Dermoncourt understood the captain's silence.

"It is very simple," he said; "the men who have just murdered our guide have followed us ever since we left Montaigu for the purpose of rescuing the prisoner. The arrest must be a more important matter than I thought it was. These men who have followed us were at the fair, and wore hats, as they always do when they go to the towns; whereas our guide was called from his bed suddenly by the man who sent him to us, and he would of course put on the cap he was in the habit of wearing; it may even have been on his head as he slept."

"Do you really think, general," said the captain, "that those Chouans would dare to come so near our line of march?"

"They have come step by step with us from Montaigu; they have not let us out of their sight one single instant. Heavens and earth! people complain of our inhumanity in this war, and yet at every step we are made to feel, to our cost, that we have not been inhuman enough. Fool and simpleton that I have been!"

"I understand you less and less, general," said the captain, laughing.

"Do you remember that beggar-woman who spoke to us just after we left Montaigu?"

"Yes, general."

"Well, it was that old hag who put up this attack. I wanted to send her back into the town; I did wrong not to follow my own instinct; I should have saved the life of this poor devil. Ah! I see now how it was done. The Ave Marias for which the prisoner asked have been answered here."

"Do you think they will dare to attack us?"

"If they were in force it would have been done before now. But there are only six or eight of them at the most."

"Shall I bring over the men on the other bank, general?"

"No, wait; the horses lost foothold and the infantry would drown. There must be some better ford near by."

"You think so, general?"

"Damn it! I'm sure."

"Then you know the river?"

"Never saw it before."

"Then why-?"

"Ah! captain, it is easy to see that you didn't go through the great war, as I did, – that war of savages, in which we had to go by induction. These Vendéan fellows were not posted here on this side of the river in ambuscade at the moment when we came up on the other: that is clear."

"For you, general."

"Hey! bless my soul, – clear to anybody! If they had been posted there, they would have heard the guide and killed him or captured him before we came; consequently the band were on our flank as we came along."

"That is probably so, general."

"And they must have reached the bank of the river just before us. Now the interval between the time we arrived and halted and the moment our guide was attacked was too short to allow of their making a long detour to another ford-no, they must have forded close by."

"Why couldn't they have crossed here?"

"Because a peasant, especially in these interior regions, hardly ever knows how to swim. The ford is close at hand, that is certain. Send four men up the river and four men down. Quick! We don't want to die here, especially in wet clothes."

At the end of ten minutes the officer returned.

"You are right, general," he said; "three hundred yards from here there's a small island; the trunk of a tree joins it with the other bank, and another trunk with this side."

"Good!" said the general; "then they can get across without wetting a cartridge."
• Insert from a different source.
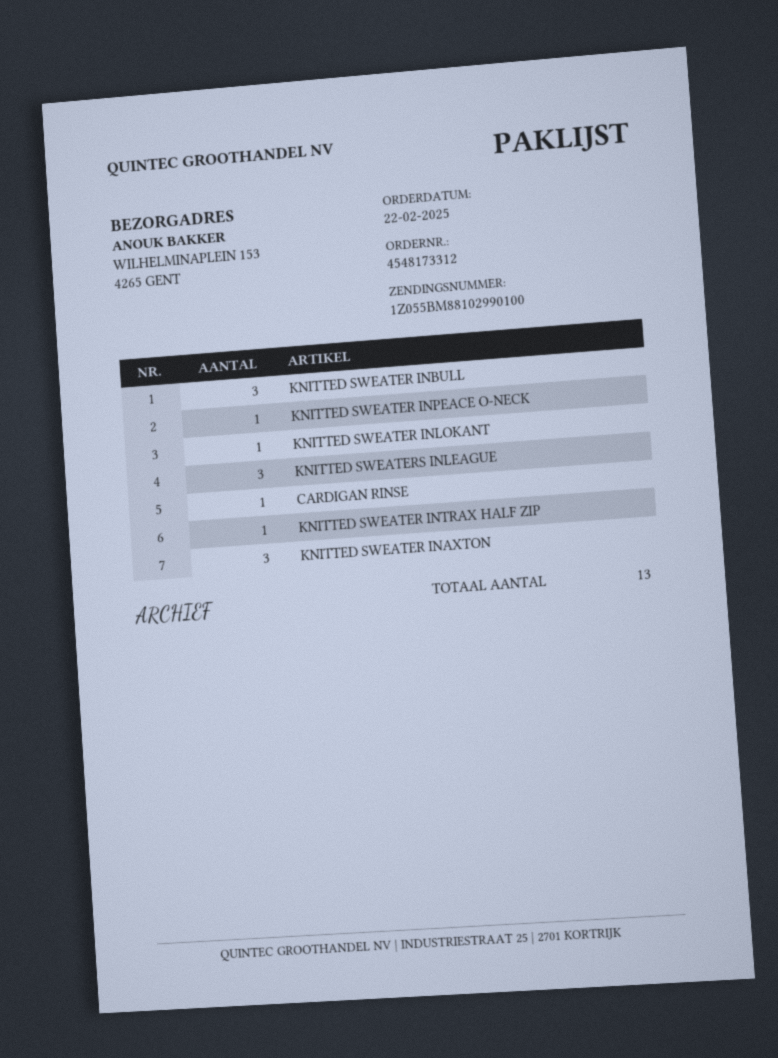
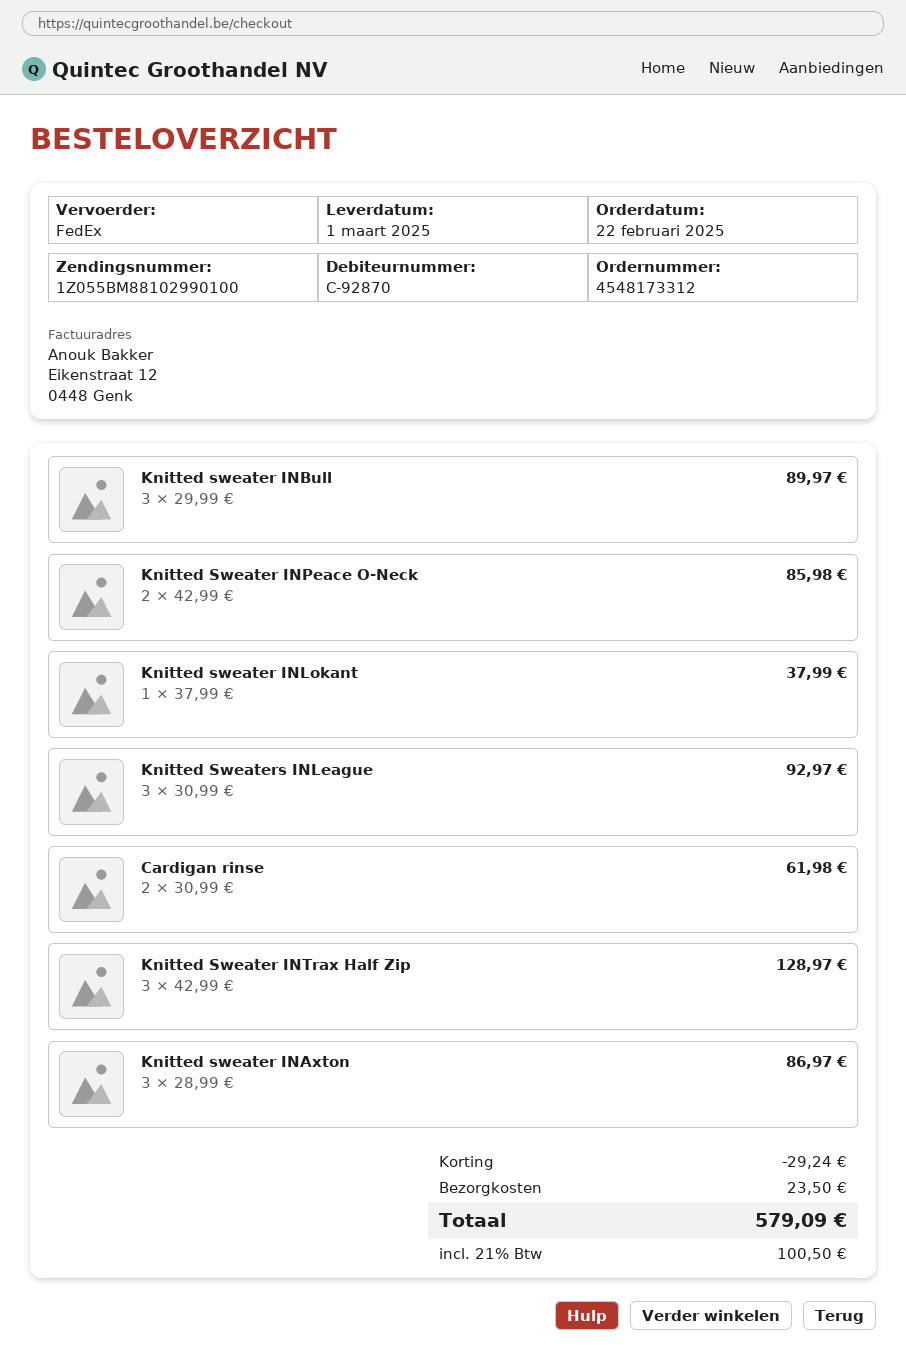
KNITTED SWEATER INPEACE O-NECK: 1 -> 2
CARDIGAN RINSE: 1 -> 2
KNITTED SWEATER INTRAX HALF ZIP: 1 -> 3

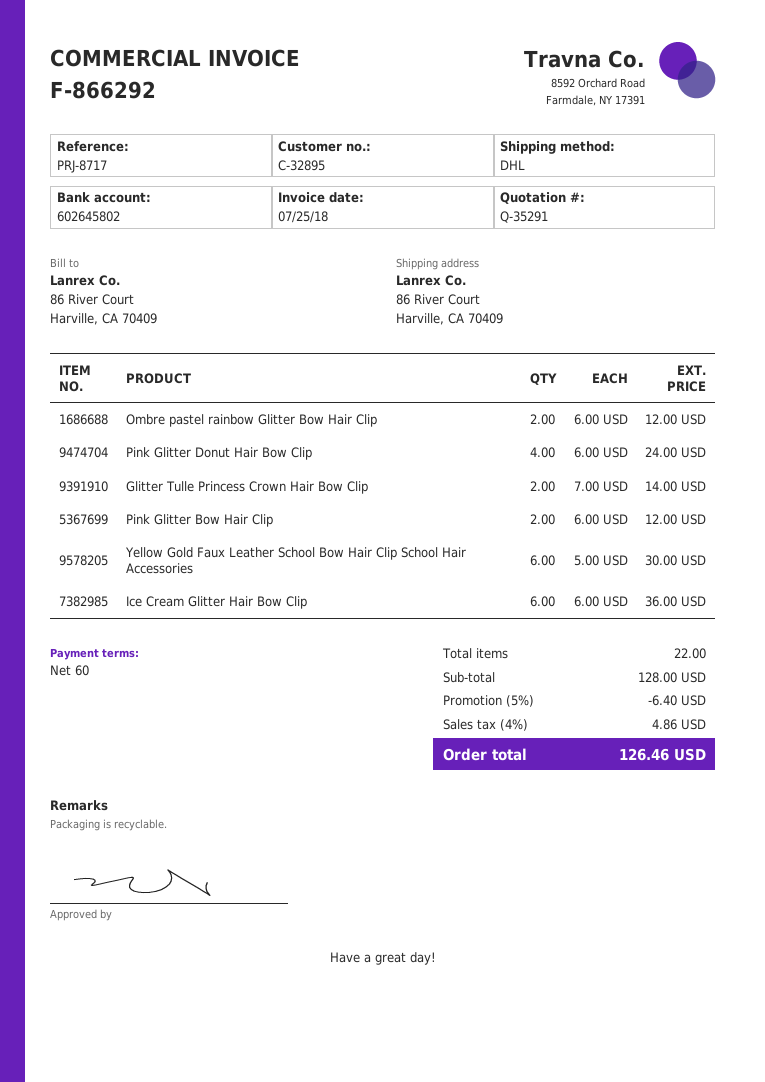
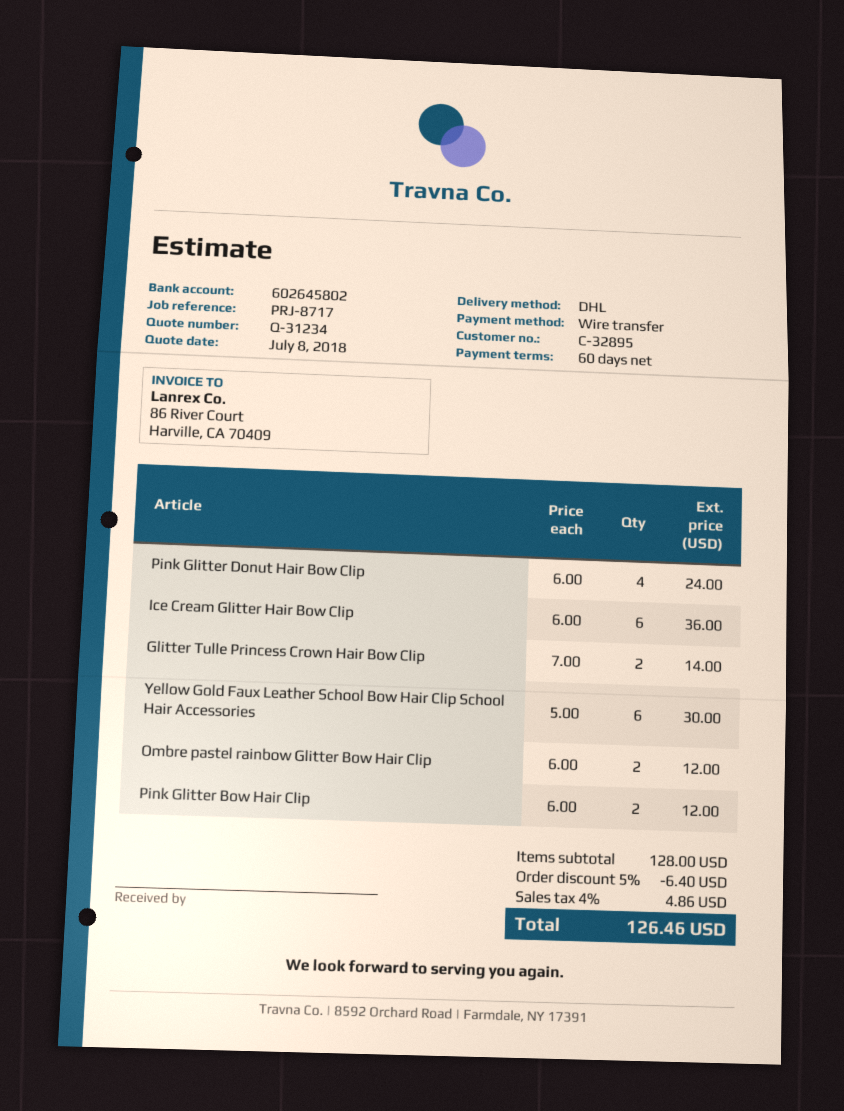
quote number: Q-35291 -> Q-31234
Calling to the officer on the opposite bank, -

"Ohé! lieutenant," he said, "go up the river till you come to a tree, cross there, and be sure you watch the prisoner."

XXII.

FETCH! PATAUD, FETCH!

For the next five minutes the two troops advanced slowly up the river, one on each bank. When they reached the place discovered by the captain the general called a halt.

"One lieutenant and forty men across!" he cried.

Forty men and one lieutenant came over with the water up to their shoulders, though they were able to lift their guns and their cartridge-boxes above the surface. On landing, they ranged in line of battle.

"Now," said the general, "bring over the prisoner."

Thomas Tinguy entered the water with a chasseur on each side of him.